● **Activity**:
The response should contain all of the data below, reproduced exactly, and no pictures.
-- Supplied material follows --
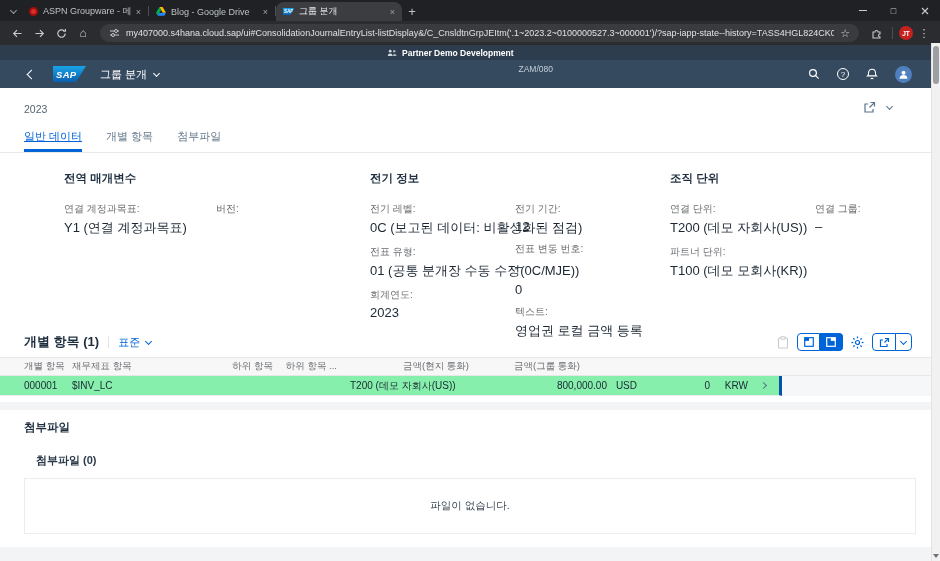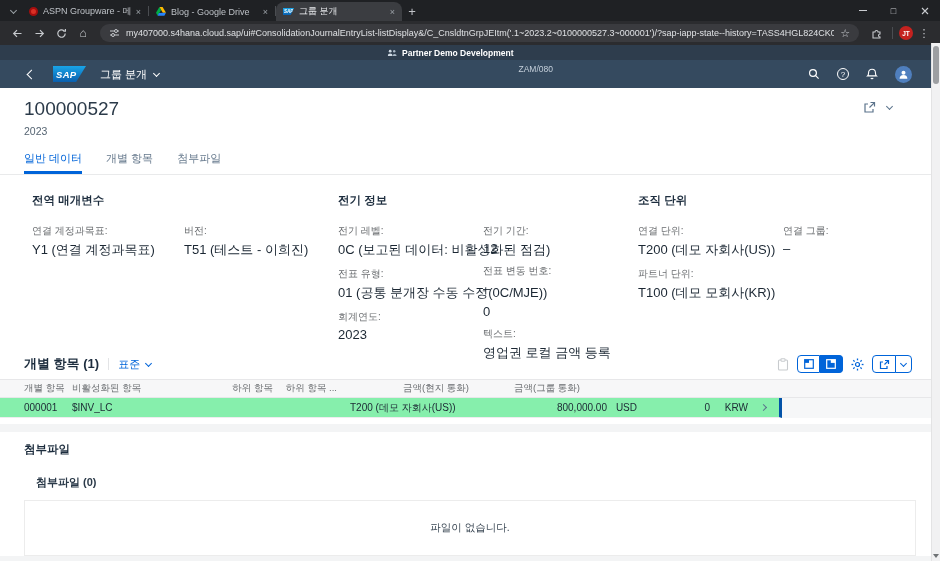"100000527" div.obj-title { html: <div>100000527</div> -> none }
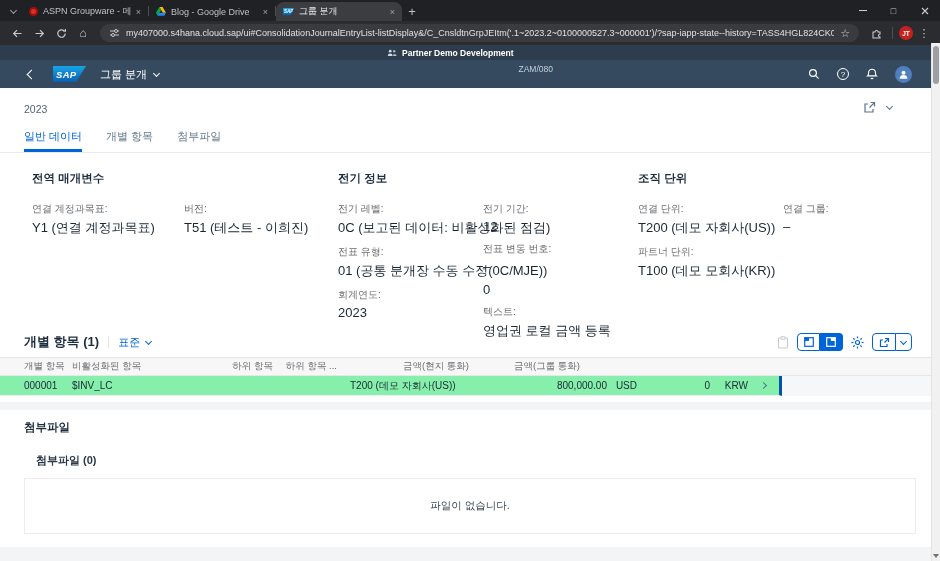"일반 데이터" .otab.active { text-decoration: none -> underline }
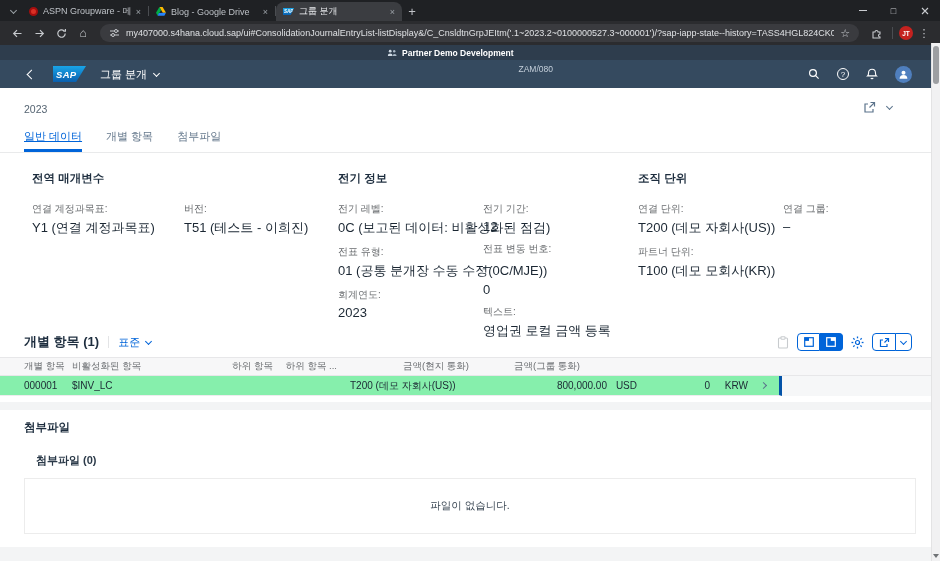"전역 매개변수" .form { margin-left: none -> 32px }
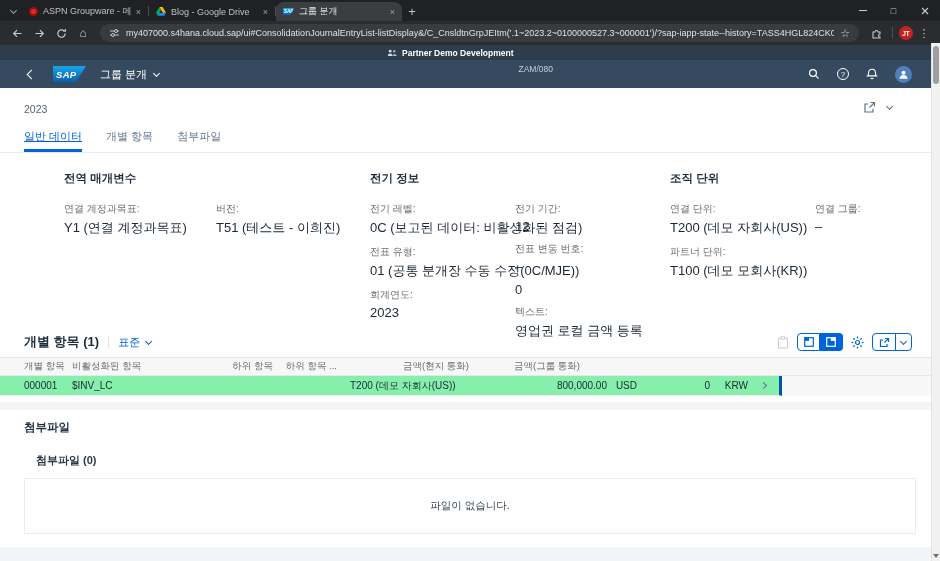"T51 (테스트 - 이희진)" div.vl { html: <div>T51 (테스트 - 이희진)</div> -> none }
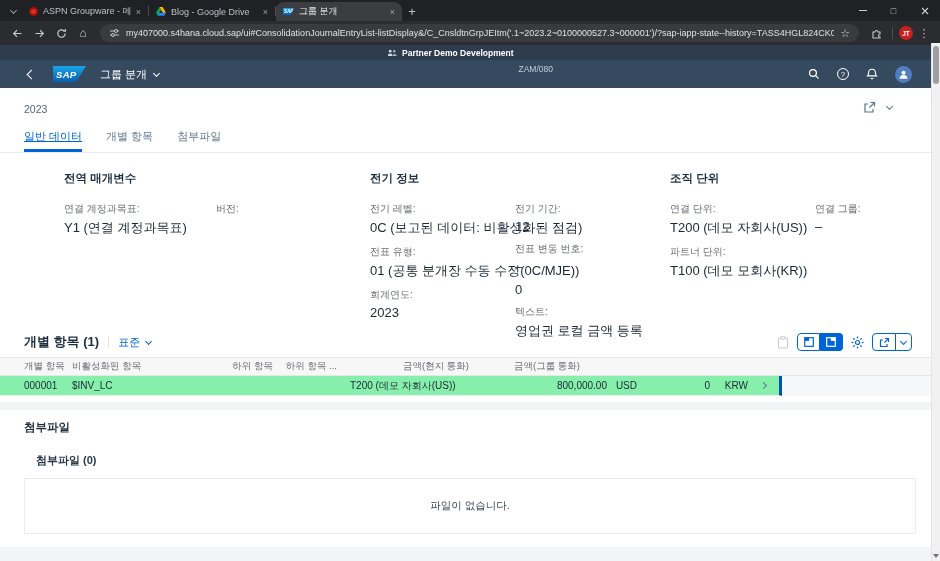"비활성화된 항목" span.c2 { text: 비활성화된 -> 재무제표 }
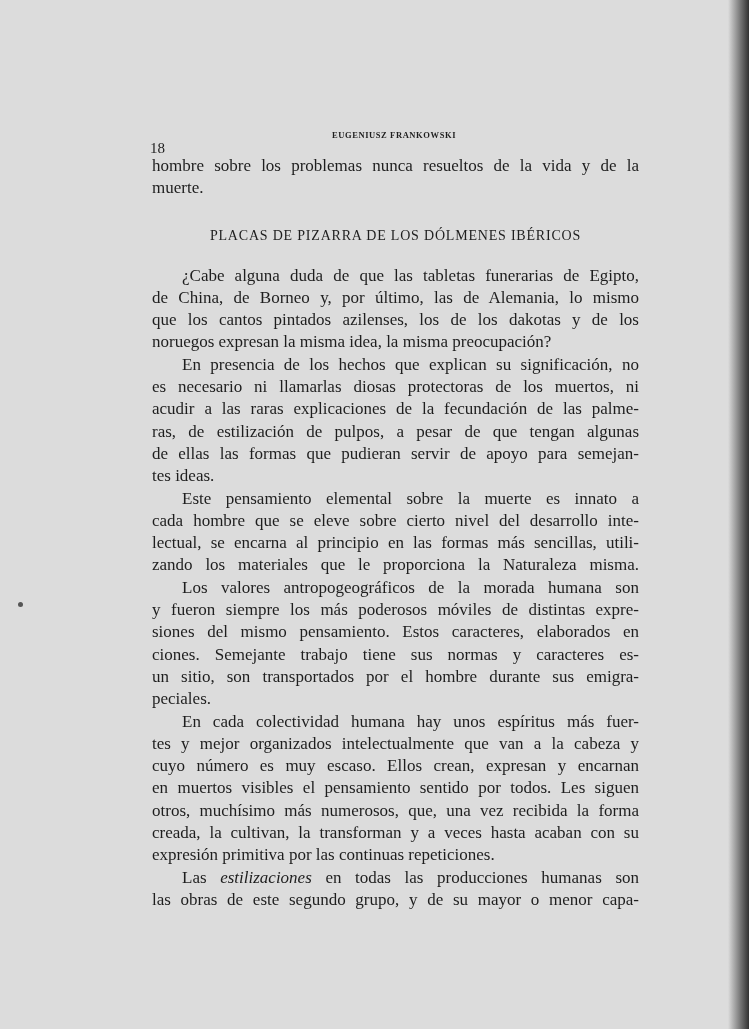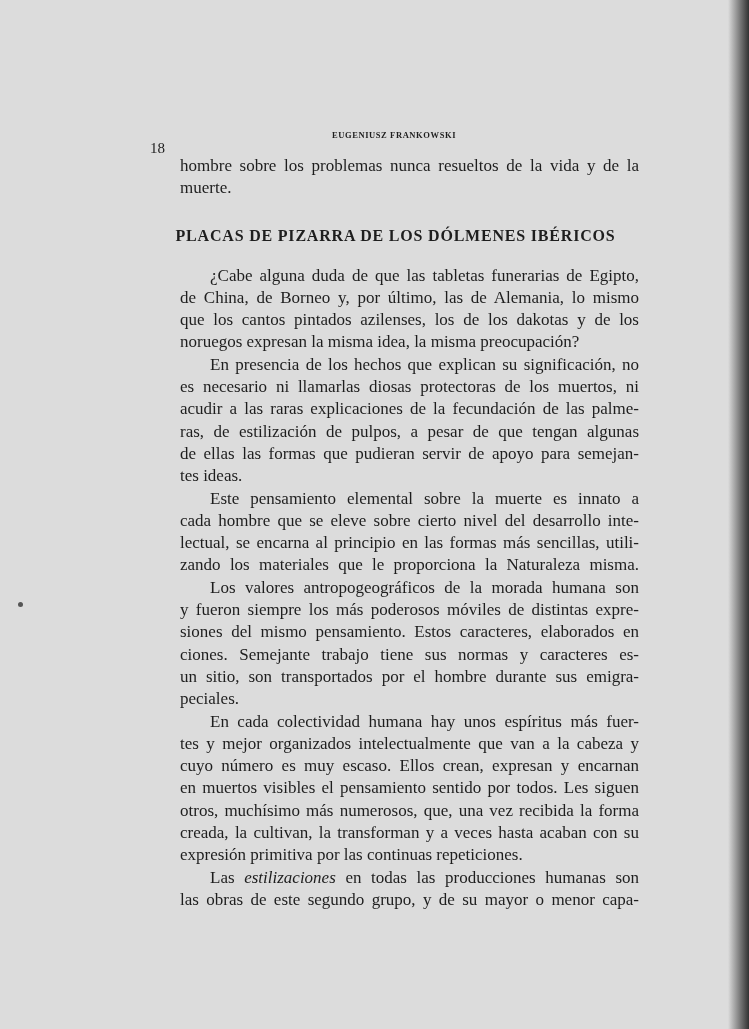"hombre sobre los problemas nunca" .line { margin-left: 28px -> none }
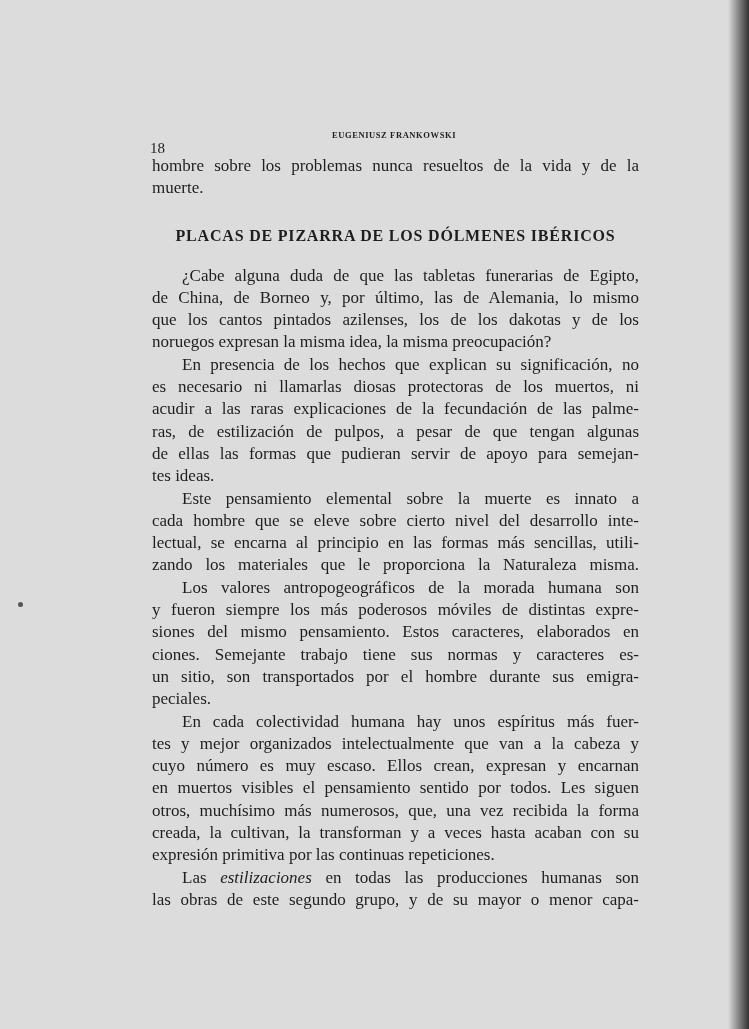"PLACAS DE PIZARRA DE LOS" .section-title { font-size: 16px -> 14px; font-weight: bold -> none }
-- Supplied material concluded --
● **Answer box**:
"100000527" div.obj-title { html: <div>100000527</div> -> none }
"일반 데이터" .otab.active { text-decoration: none -> underline }
"전역 매개변수" .form { margin-left: none -> 32px }
"T51 (테스트 - 이희진)" div.vl { html: <div>T51 (테스트 - 이희진)</div> -> none }
"비활성화된 항목" span.c2 { text: 비활성화된 -> 재무제표 }
"hombre sobre los problemas nunca" .line { margin-left: 28px -> none }
"PLACAS DE PIZARRA DE LOS" .section-title { font-size: 16px -> 14px; font-weight: bold -> none }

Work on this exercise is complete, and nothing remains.